The agency also seeks to prevent insiders from trading in stock based on information that has not yet become public. In the late 1980s, the SEC began to focus not just on officers and directors but on insider trades by lower-level employees or even outsiders like lawyers who may have access to important information about a company before it becomes public.
The SEC has five commissioners who are appointed by the president. No more than three can be members of the same political party; the five-year term of one of the commissioners expires each year.

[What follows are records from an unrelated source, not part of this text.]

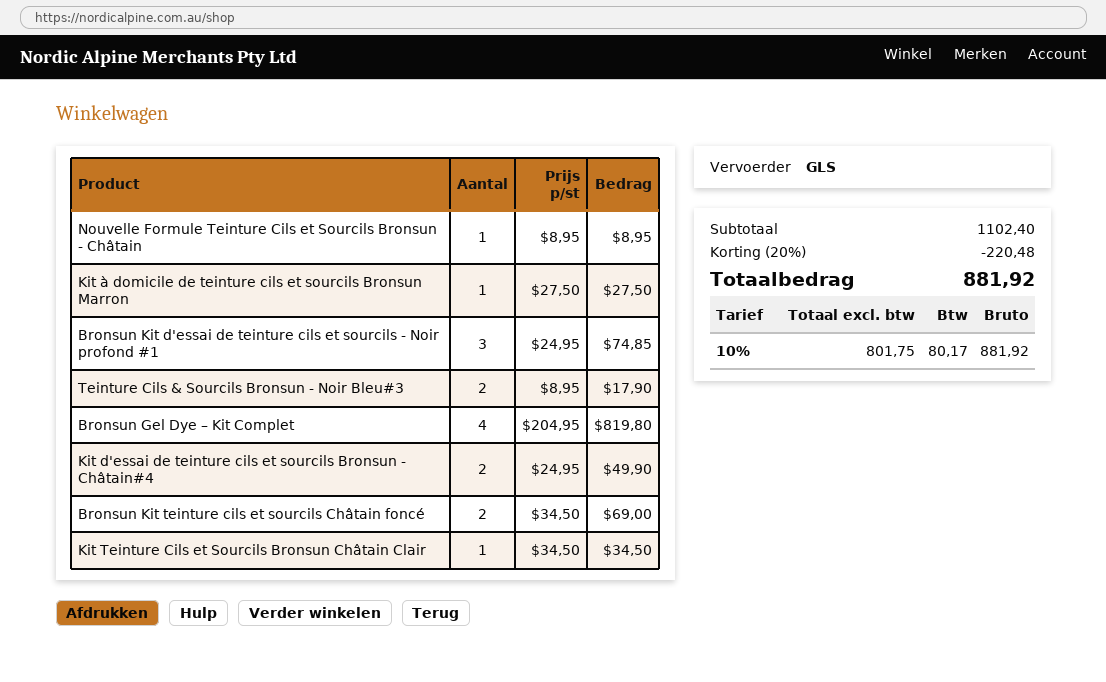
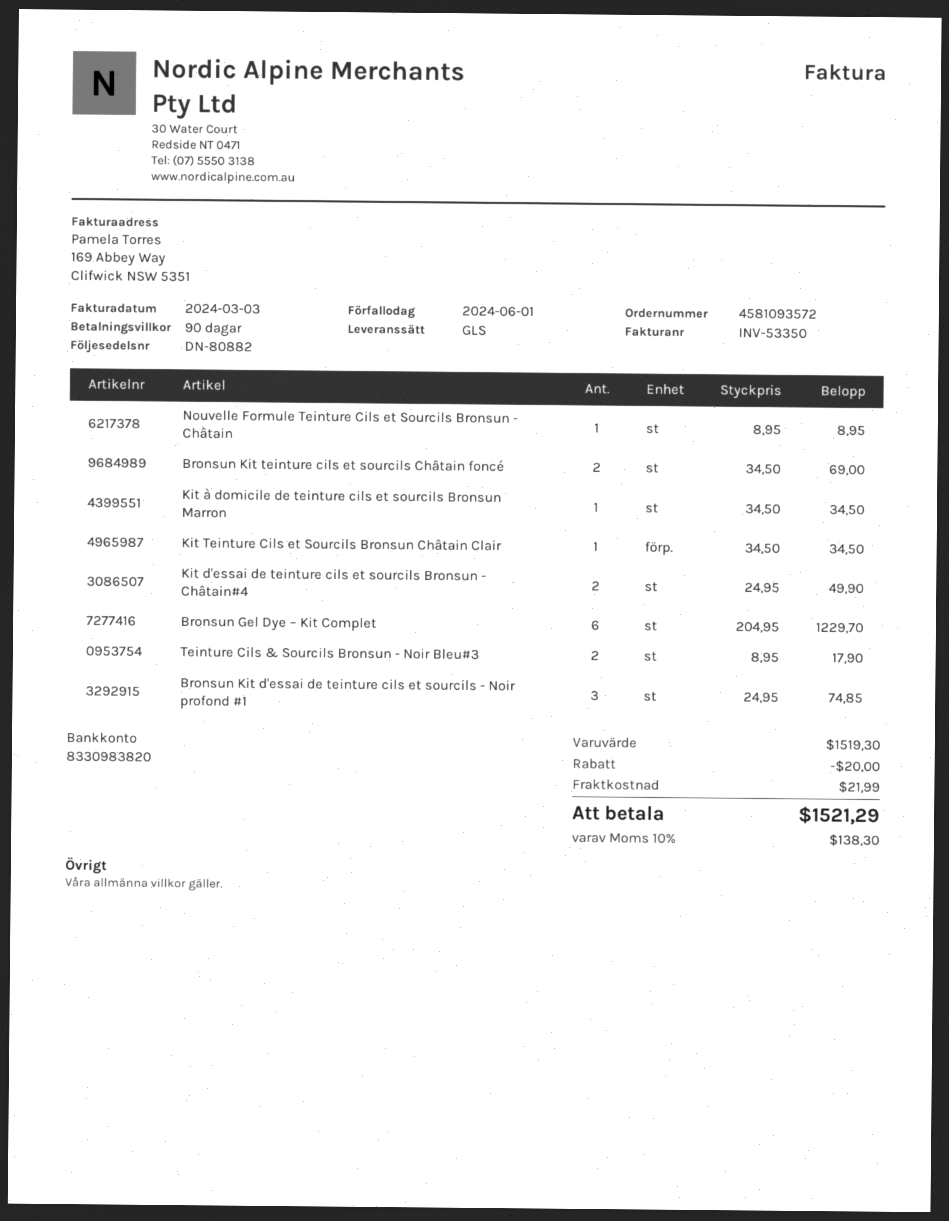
Kit à domicile de teinture cils et sourcils Bronsun Marron: 1 x 27.50 = 27.50 -> 1 x 34.50 = 34.50
Bronsun Gel Dye – Kit Complet: 4 x 204.95 = 819.80 -> 6 x 204.95 = 1229.70
subtotal: 1102.40 -> 1519.30
discount: 220.48 -> 20.00
shipping: none -> 21.99
tax: 10% = 80.17 -> 10% = 138.30
total: 881.92 -> 1521.29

The Commodity Futures Trading Commission oversees the futures markets. It is particularly zealous in cracking down on many over-the-counter futures transactions, usually confining approved trading to the exchanges. But in general, it is considered a more gentle regulator than the SEC. In 1996, for example, it approved a record 92 new kinds of futures and farm commodity options contracts. From time to time, an especially aggressive SEC chairman asserts a vigorous role for that commission in regulating futures business.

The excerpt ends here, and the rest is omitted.